Daniel Magaziner

Daniel Magaziner's picture
Associate Professor of History

 

Fields of interest: 

South Africa, modern Africa, religion, political thought, popular culture and the African Diaspora

Bio: 

Dan Magaziner is a historian of 20th century Africa. He received his PhD in 2007 from the University of Wisconsin – Madison, and taught at Cornell University before coming to Yale in 2011. An intellectual historian specializing in South Africa, he published his first book, The Law and the Prophets: Black Consciousness in South Africa, 1968 – 1977, in 2010. The Law and the Prophets is a history of political thought in 1970s South Africa, focusing especially on the ways that young South African activists deployed radical Christian, indigenous African and global 1960s ideas to reinvigorate resistance to the apartheid state. The Law and the Prophets grew out of his dissertation research at Wisconsin, for which he was awarded a Fulbright Hays, and various other awards.
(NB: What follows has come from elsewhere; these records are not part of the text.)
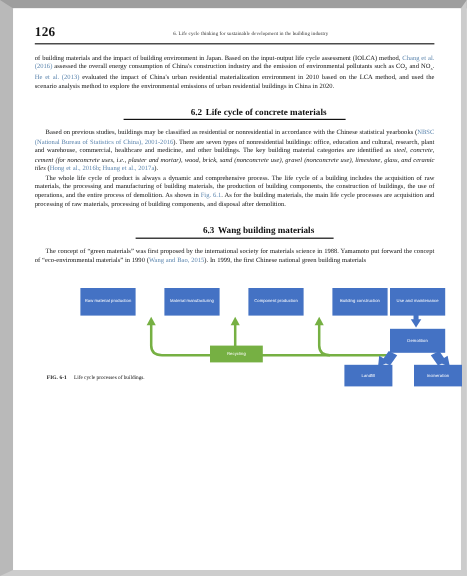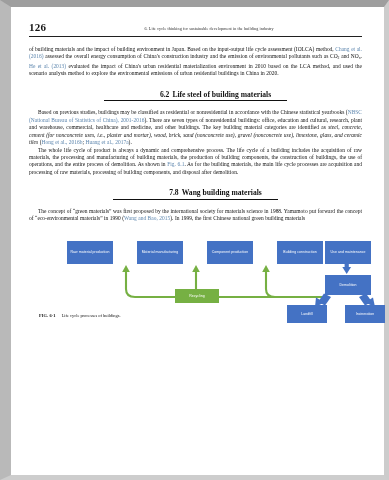--- a/index.html
+++ b/index.html
@@ -148,7 +148,7 @@
     <p class="body"><span>of building materials and the impact of building environment in Japan. Based on the input-output life cycle assessment (IOLCA) method, </span><span class="cite">Chang et al. (2016)</span><span> assessed the overall energy consumption of China's construction industry and the emission of environmental pollutants such as CO</span><sub>2</sub><span> and NO</span><sub>x</sub><span>. </span><span class="cite">He et al. (2013)</span><span> evaluated the impact of China's urban residential materialization environment in 2010 based on the LCA method, and used the scenario analysis method to explore the environmental emissions of urban residential buildings in China in 2020.</span></p>
 
     <div class="sec-wrap">
-      <div class="sec"><span class="num">6.2</span><span>Life steel of building materials</span></div>
+      <div class="sec"><span class="num">6.2</span><span>Life cycle of concrete materials</span></div>
     </div>
 
     <p class="body indent"><span>Based on previous studies, buildings may be classified as residential or nonresidential in accordance with the Chinese statistical yearbooks (</span><span class="cite">NBSC (National Bureau of Statistics of China), 2001-2016</span><span>). There are seven types of nonresidential buildings: office, education and cultural, research, plant and warehouse, commercial, healthcare and medicine, and other buildings. The key building material categories are identified as </span><span class="ital">steel, concrete, cement (for nonconcrete uses, i.e., plaster and mortar), wood, brick, sand (nonconcrete use), gravel (nonconcrete use), limestone, glass, and ceramic tiles</span><span> (</span><span class="cite">Hong et al., 2016b</span><span>; </span><span class="cite">Huang et al., 2017a</span><span>).</span></p>

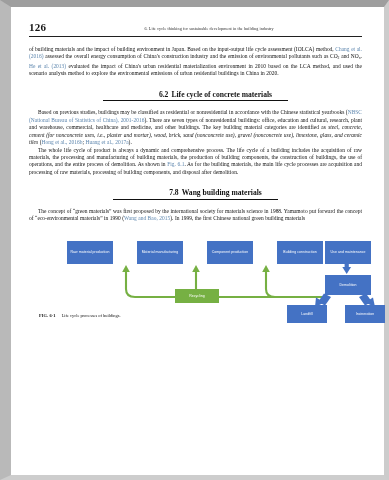--- a/index.html
+++ b/index.html
@@ -156,7 +156,7 @@
     <p class="body indent"><span>The whole life cycle of product is always a dynamic and comprehensive process. The life cycle of a building includes the acquisition of raw materials, the processing and manufacturing of building materials, the production of building components, the construction of buildings, the use of operations, and the entire process of demolition. As shown in </span><span class="cite">Fig. 6.1</span><span>. As for the building materials, the main life cycle processes are acquisition and processing of raw materials, processing of building components, and disposal after demolition.</span></p>
 
     <div class="sec-wrap">
-      <div class="sec"><span class="num">7.8</span><span>Wang building materials</span></div>
+      <div class="sec"><span class="num">6.3</span><span>Wang building materials</span></div>
     </div>
 
     <p class="body indent"><span>The concept of “green materials” was first proposed by the international society for materials science in 1988. Yamamoto put forward the concept of “eco-environmental materials” in 1990  (</span><span class="cite">Wang and Bao, 2015</span><span>). In 1999, the first Chinese national green building materials</span></p>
He is currently working on two book projects. The first is about the intellectual history of art education in 20thcentury South Africa, focusing especially on black teachers who were trained and employed by the white minority apartheid. His book, The Art of Life in South Africa, will be published in South Africa and the United States in 2016. The book reframes our image of black cultural and intellectual life under apartheid; it is a meditation on the nature of creativity and about how historical actors work with the possible to fashion beauty from their time and place. Dan’s second ongoing project, tentatively entitled A History of Post-Colonial Style, considers the history of architecture, design and urban planning in post-colonial Africa.

At Yale, Dan teaches courses on South Africa, modern Africa, religion, political thought, popular culture and the African Diaspora. In 2016, he was awarded Yale College’s Sarai Ribicoff ’79 Prize for teaching excellence.